- WHAT YOU NEED TO DO -
Take the material below and restate it word for word, stopping after the line in which "The HKAZ Show Mask: 5 -> 6" occurs.

- DATA FOR REVIEW -
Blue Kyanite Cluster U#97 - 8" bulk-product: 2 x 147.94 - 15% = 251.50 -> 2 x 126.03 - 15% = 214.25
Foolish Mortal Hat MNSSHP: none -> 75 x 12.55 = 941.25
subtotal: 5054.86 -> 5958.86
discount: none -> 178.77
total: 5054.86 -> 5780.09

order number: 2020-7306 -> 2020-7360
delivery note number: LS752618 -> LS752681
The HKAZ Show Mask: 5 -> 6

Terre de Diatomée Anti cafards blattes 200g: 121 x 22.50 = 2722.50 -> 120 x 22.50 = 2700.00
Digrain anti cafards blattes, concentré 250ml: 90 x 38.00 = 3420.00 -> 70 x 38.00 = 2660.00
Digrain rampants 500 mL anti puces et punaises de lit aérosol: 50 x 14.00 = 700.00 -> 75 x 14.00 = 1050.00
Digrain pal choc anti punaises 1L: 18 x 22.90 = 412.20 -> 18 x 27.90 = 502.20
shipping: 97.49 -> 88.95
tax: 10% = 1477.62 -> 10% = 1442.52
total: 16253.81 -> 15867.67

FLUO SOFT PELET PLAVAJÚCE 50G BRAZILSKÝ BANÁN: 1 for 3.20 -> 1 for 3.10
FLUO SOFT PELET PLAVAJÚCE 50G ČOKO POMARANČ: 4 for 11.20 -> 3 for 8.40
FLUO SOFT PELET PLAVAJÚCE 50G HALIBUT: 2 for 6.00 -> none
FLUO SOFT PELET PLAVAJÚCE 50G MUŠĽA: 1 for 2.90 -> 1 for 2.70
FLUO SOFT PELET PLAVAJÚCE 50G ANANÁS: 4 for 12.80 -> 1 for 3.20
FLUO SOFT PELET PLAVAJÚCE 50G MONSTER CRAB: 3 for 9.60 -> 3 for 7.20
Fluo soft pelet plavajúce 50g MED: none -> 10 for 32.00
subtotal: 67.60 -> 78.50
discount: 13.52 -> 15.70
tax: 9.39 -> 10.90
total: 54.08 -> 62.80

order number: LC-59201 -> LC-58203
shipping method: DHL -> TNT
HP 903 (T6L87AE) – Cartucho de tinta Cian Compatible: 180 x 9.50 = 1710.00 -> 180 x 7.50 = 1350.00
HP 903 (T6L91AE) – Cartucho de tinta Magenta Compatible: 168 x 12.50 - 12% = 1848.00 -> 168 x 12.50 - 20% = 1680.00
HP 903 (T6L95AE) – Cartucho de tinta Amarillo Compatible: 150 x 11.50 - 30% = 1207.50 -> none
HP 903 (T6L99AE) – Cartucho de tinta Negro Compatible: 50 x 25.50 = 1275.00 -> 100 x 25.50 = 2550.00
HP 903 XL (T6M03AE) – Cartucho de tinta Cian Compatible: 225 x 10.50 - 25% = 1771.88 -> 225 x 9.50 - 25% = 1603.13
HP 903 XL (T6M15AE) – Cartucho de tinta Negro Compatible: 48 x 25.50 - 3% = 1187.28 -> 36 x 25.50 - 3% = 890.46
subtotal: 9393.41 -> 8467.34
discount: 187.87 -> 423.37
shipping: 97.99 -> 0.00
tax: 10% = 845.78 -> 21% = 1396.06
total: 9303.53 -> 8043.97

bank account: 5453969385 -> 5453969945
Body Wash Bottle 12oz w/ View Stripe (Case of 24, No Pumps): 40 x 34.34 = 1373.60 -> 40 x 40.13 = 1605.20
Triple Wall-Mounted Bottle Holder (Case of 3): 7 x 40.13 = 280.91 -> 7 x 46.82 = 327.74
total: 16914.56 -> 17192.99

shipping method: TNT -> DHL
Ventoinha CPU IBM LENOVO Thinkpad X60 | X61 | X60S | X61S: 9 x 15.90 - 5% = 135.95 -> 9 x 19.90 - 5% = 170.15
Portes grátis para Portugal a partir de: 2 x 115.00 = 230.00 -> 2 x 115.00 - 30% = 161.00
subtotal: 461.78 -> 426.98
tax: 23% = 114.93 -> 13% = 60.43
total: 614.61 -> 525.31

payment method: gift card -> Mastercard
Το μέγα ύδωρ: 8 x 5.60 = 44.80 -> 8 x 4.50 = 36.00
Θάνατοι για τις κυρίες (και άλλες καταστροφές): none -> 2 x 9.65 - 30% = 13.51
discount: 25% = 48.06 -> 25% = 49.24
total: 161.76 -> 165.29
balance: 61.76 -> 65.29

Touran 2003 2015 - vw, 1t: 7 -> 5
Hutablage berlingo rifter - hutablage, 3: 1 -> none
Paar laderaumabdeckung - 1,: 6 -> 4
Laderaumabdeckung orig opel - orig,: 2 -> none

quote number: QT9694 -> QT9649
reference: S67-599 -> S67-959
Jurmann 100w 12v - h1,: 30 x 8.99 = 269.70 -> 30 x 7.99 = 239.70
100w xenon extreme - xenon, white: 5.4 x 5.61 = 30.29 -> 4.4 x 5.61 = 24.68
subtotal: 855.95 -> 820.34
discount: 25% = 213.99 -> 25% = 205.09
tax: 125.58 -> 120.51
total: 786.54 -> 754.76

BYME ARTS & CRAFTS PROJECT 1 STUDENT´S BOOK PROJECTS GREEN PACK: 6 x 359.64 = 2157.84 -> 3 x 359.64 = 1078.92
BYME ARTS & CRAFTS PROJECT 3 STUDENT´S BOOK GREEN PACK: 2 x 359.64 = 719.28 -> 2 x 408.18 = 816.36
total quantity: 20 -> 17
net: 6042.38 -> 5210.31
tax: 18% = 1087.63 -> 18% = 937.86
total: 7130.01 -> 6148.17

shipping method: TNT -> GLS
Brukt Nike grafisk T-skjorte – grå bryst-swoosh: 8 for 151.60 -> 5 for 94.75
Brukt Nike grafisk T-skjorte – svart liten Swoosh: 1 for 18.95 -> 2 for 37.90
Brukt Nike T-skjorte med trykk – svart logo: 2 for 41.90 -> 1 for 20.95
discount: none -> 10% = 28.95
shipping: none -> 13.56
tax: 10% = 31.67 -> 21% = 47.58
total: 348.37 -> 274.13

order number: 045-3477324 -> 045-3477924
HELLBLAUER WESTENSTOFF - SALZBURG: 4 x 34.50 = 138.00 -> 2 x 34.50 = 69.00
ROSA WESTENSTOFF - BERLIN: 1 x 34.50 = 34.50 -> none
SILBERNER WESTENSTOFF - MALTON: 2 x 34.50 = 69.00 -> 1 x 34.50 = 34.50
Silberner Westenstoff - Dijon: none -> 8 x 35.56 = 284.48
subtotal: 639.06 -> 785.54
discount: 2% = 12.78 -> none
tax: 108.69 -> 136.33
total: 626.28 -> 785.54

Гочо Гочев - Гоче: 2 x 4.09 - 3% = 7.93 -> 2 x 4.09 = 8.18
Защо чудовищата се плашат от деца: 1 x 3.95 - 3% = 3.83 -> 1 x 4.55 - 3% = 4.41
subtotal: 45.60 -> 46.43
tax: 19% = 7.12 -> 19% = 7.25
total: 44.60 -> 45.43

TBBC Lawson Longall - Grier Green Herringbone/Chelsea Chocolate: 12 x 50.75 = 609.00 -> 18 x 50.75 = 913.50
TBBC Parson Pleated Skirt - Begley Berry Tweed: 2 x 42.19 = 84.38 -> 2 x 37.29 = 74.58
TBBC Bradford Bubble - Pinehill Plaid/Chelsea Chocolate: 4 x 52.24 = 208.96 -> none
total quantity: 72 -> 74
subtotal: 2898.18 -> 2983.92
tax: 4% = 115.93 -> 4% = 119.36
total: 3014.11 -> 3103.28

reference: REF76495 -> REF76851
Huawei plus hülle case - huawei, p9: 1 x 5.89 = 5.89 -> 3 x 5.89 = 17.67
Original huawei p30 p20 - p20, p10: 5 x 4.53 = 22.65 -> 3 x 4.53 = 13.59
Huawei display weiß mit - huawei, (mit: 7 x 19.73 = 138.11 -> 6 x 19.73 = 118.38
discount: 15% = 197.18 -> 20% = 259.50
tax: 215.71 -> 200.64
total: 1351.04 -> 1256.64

- RESPONSE BELOW -
Blue Kyanite Cluster U#97 - 8" bulk-product: 2 x 147.94 - 15% = 251.50 -> 2 x 126.03 - 15% = 214.25
Foolish Mortal Hat MNSSHP: none -> 75 x 12.55 = 941.25
subtotal: 5054.86 -> 5958.86
discount: none -> 178.77
total: 5054.86 -> 5780.09

order number: 2020-7306 -> 2020-7360
delivery note number: LS752618 -> LS752681
The HKAZ Show Mask: 5 -> 6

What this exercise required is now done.